Effective judgment to build rapport with your prospects
It is very important for you to develop the skill of using effective judgment to build rapport with your prospects. In this context, judgment is defined as knowing when you should listen, talk, and respond to what’s being said to you. This means that you must become skilled at giving a strong monologue, and you must also know when to be silent and transition back into dialogue again. While this may sound somewhat difficult, it actually isn’t.
The first question that you must ask yourself is what it takes for you to listen to what someone’s telling you? Do you require the person to be speaking about something that interests you? Or does it have to be from a source, which you deem as being credible? If you’re like most people, you would say yes to most of the questions that are been listed.
However, within the business setting, you may need to place these conditions on hold when you’re communicating with either a colleague or a superior. One thing that you should keep in mind is that even CEOs must function by these rules all the time.
When CEOs were asked what it took for them to continue listening to a person, there were a number of things they listed.
1. Ability to prove that what they were saying is interesting to the CEO,
2. Proving the credibility of their statements,
3. Posing a question or idea, which is challenging?
4. Altering the imagination
5. Looking for a response that gives the CEO time to provide either a reaction or an opinion.
When you’re conducting business with prospects, one thing that you have to always keep in mind is that more than likely, they’re short on time. You only have a limited amount of time to get your point across, and if you’re unable to do so, you will lose the prospect. The next important part of building rapport with your prospects is to have a lot of credibility.
The Role of Credibility in Building Rapport
It is hard to build rapport with prospects when you aren’t credible. In the business world, credibility is everything, and you will find it hard to sell products and services if you can’t build rapport with your prospects. The best way to build credibility is to have an advanced knowledge of the area you’re working in. You should have a large collection of facts and statistics, and you should take the time to memorize this information.

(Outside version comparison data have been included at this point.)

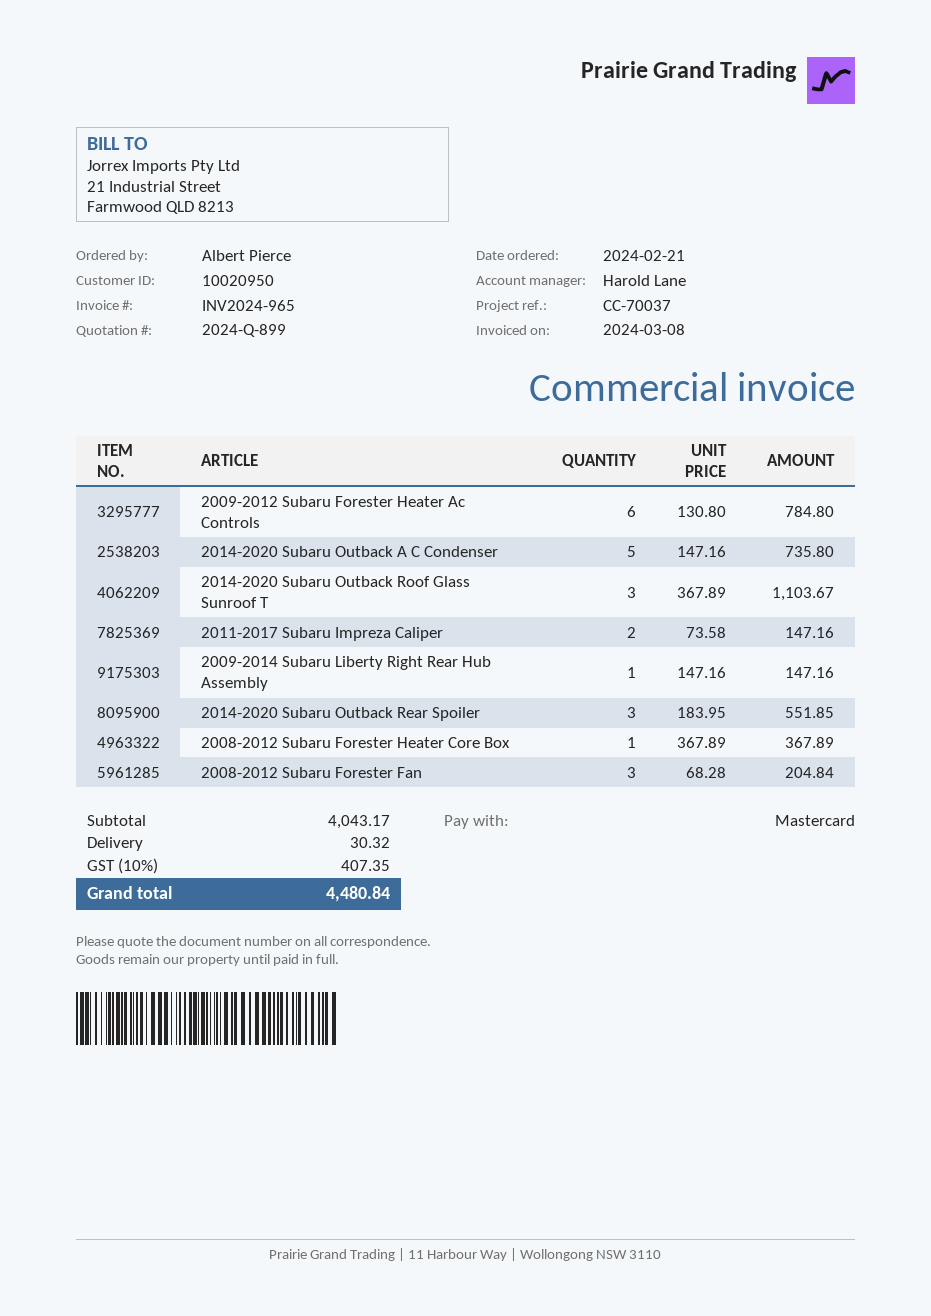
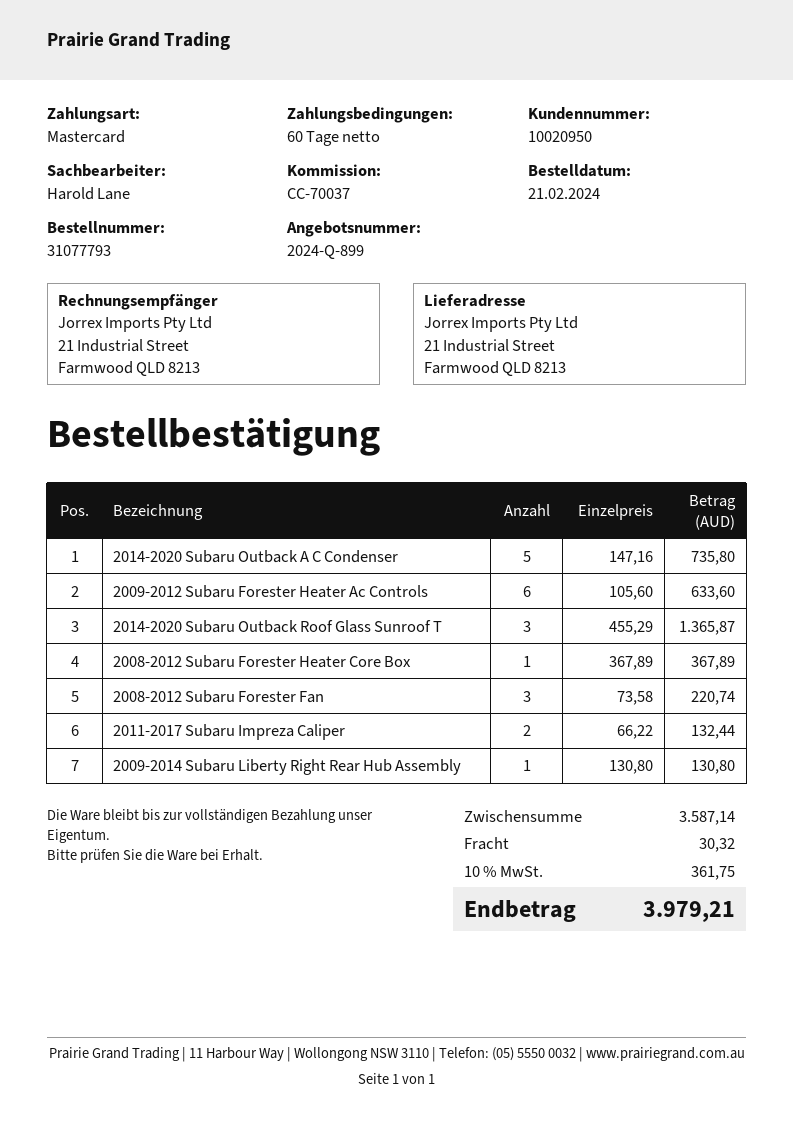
2009-2012 Subaru Forester Heater Ac Controls: 6 x 130.80 = 784.80 -> 6 x 105.60 = 633.60
2014-2020 Subaru Outback Roof Glass Sunroof T: 3 x 367.89 = 1103.67 -> 3 x 455.29 = 1365.87
2011-2017 Subaru Impreza Caliper: 2 x 73.58 = 147.16 -> 2 x 66.22 = 132.44
2009-2014 Subaru Liberty Right Rear Hub Assembly: 1 x 147.16 = 147.16 -> 1 x 130.80 = 130.80
2014-2020 Subaru Outback Rear Spoiler: 3 x 183.95 = 551.85 -> none
2008-2012 Subaru Forester Fan: 3 x 68.28 = 204.84 -> 3 x 73.58 = 220.74
subtotal: 4043.17 -> 3587.14
tax: 10% = 407.35 -> 10% = 361.75
total: 4480.84 -> 3979.21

The reason for this is while attempting to build rapport with prospects, if you can cite sources, facts, and figures, which are reliable, and this can allow you to build credibility, which will also translate into you building rapport.
Being seen as an expert is a great tool when it comes to building rapport. The reason for this is when you’re an expert in a particular subject, or appear to be an expert; people are much more likely to listen to what you have to say. Another way that you can build rapport with prospects is by posing questions or ideas, which challenge them. Many people are open to a challenge, and by challenging them with a question or concept; you give them time to think and ponder about it, which allows you to build rapport. Having good judgment gives you the ability to stir the imagination of your prospects.
For example, when speaking to a prospect, you could use the phrase "imagine what would be possible if you………." and work your way from there. Again, when you stir the imagination of your prospects effectively, you have a good shot at becoming enormously successful. Another useful method of building rapport with your prospects is to elicit a response, which gives them time to quickly show their opinion.
People want to feel as though they are exercising power and control, so allow them to do so. There are times in which you will find it helpful to ask the opinion of your prospects in order to involve them in the conversation. The last thing you want is for the exchange to be one sided. To build rapport, communication must work in two ways.
How Being Self Centered Damages Rapport
When you’re trying to build rapport with prospects, being self-centered is a bad idea. To succeed, you must focus on the needs and desires of the other person. You must honestly have a method, idea, service, or product, which can help them. Many people are unsuccessful with building rapport because they aren’t aware of this fact. They focus too much on selling products, or making money, and during this process, they lose track of what they can do to help their prospects because they are so busy trying to help themselves.
To be successful, you must switch this dynamic around. You must emphasize what you can do for the client. You must be willing to give them something in return for their time, which may be very precious.